─── Information supplied ───

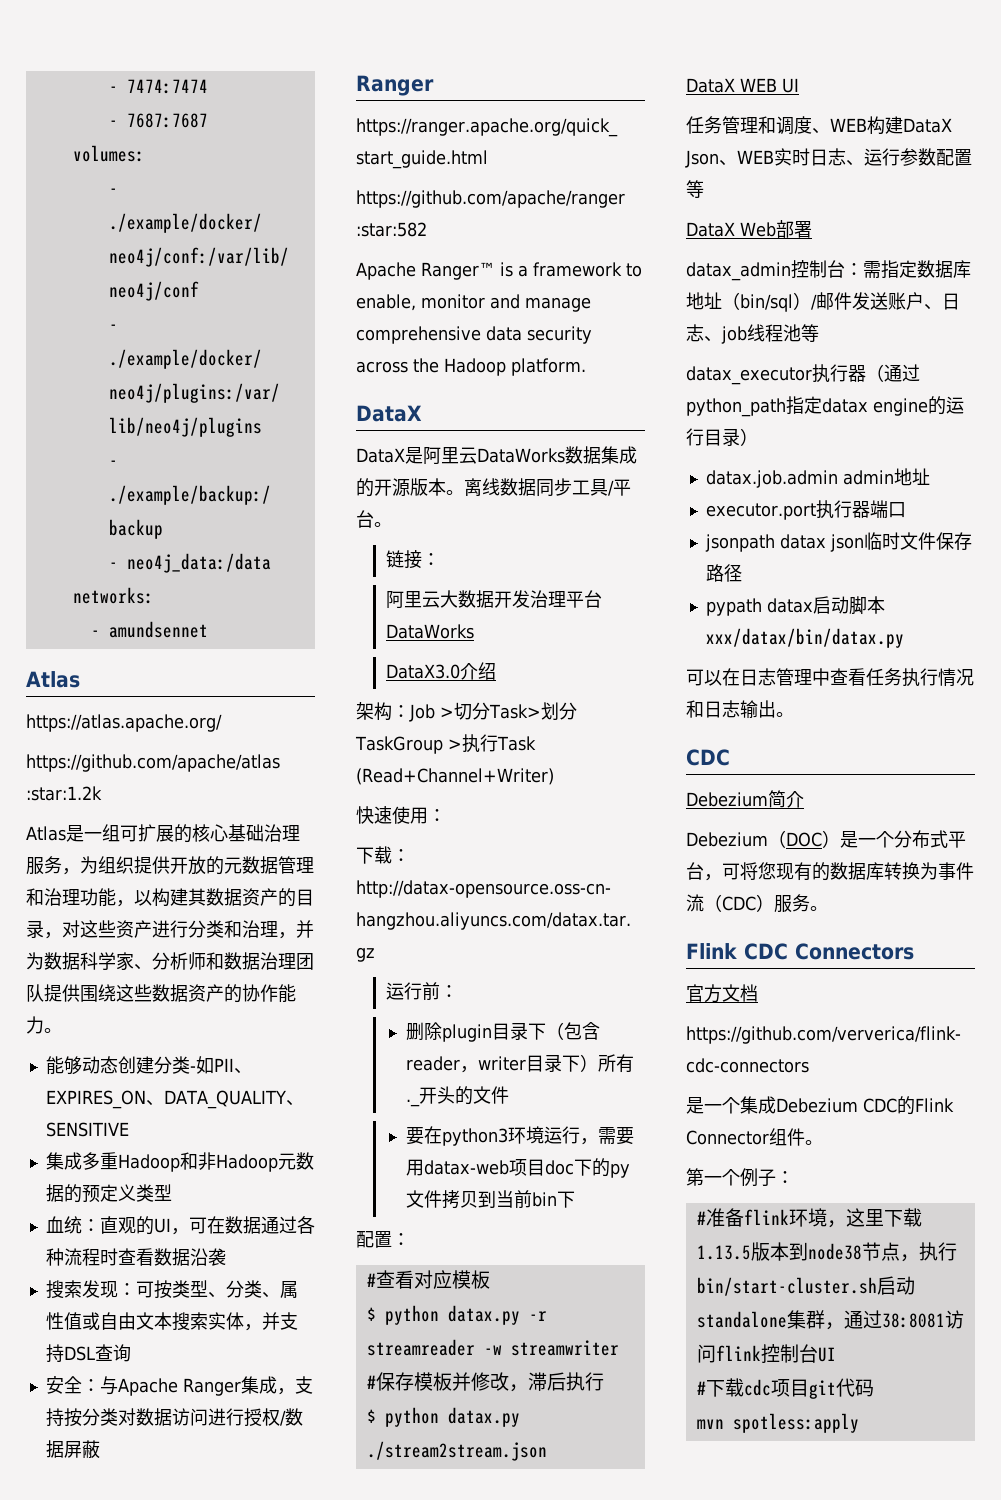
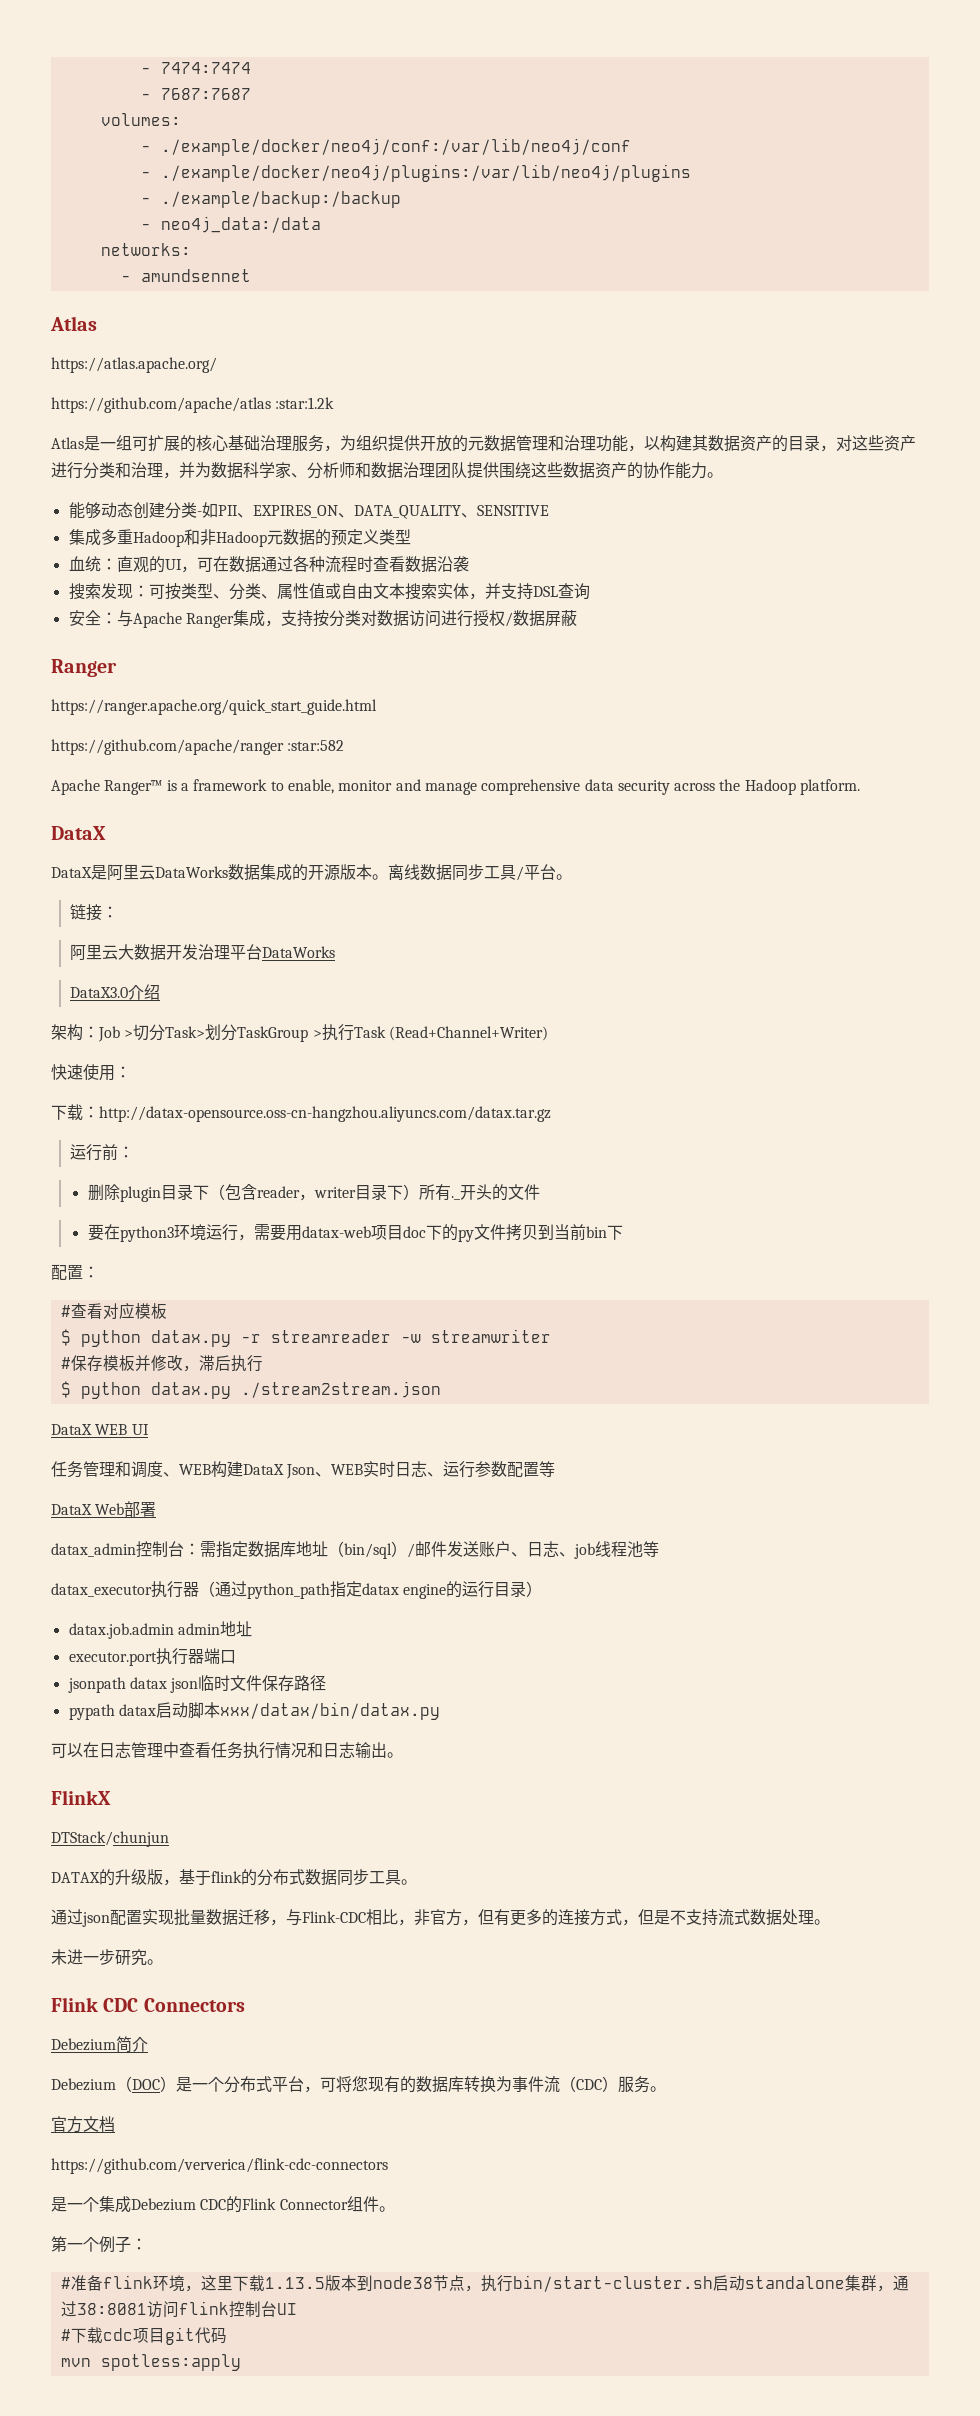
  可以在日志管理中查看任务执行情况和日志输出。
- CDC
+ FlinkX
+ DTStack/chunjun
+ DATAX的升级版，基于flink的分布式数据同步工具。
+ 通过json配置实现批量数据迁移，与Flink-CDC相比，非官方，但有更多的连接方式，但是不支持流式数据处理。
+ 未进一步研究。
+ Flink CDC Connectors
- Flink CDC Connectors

───

Please repeat the entries above exactly, leaving out any pictures.

  可以在日志管理中查看任务执行情况和日志输出。
- CDC
+ FlinkX
+ DTStack/chunjun
+ DATAX的升级版，基于flink的分布式数据同步工具。
+ 通过json配置实现批量数据迁移，与Flink-CDC相比，非官方，但有更多的连接方式，但是不支持流式数据处理。
+ 未进一步研究。
+ Flink CDC Connectors
- Flink CDC Connectors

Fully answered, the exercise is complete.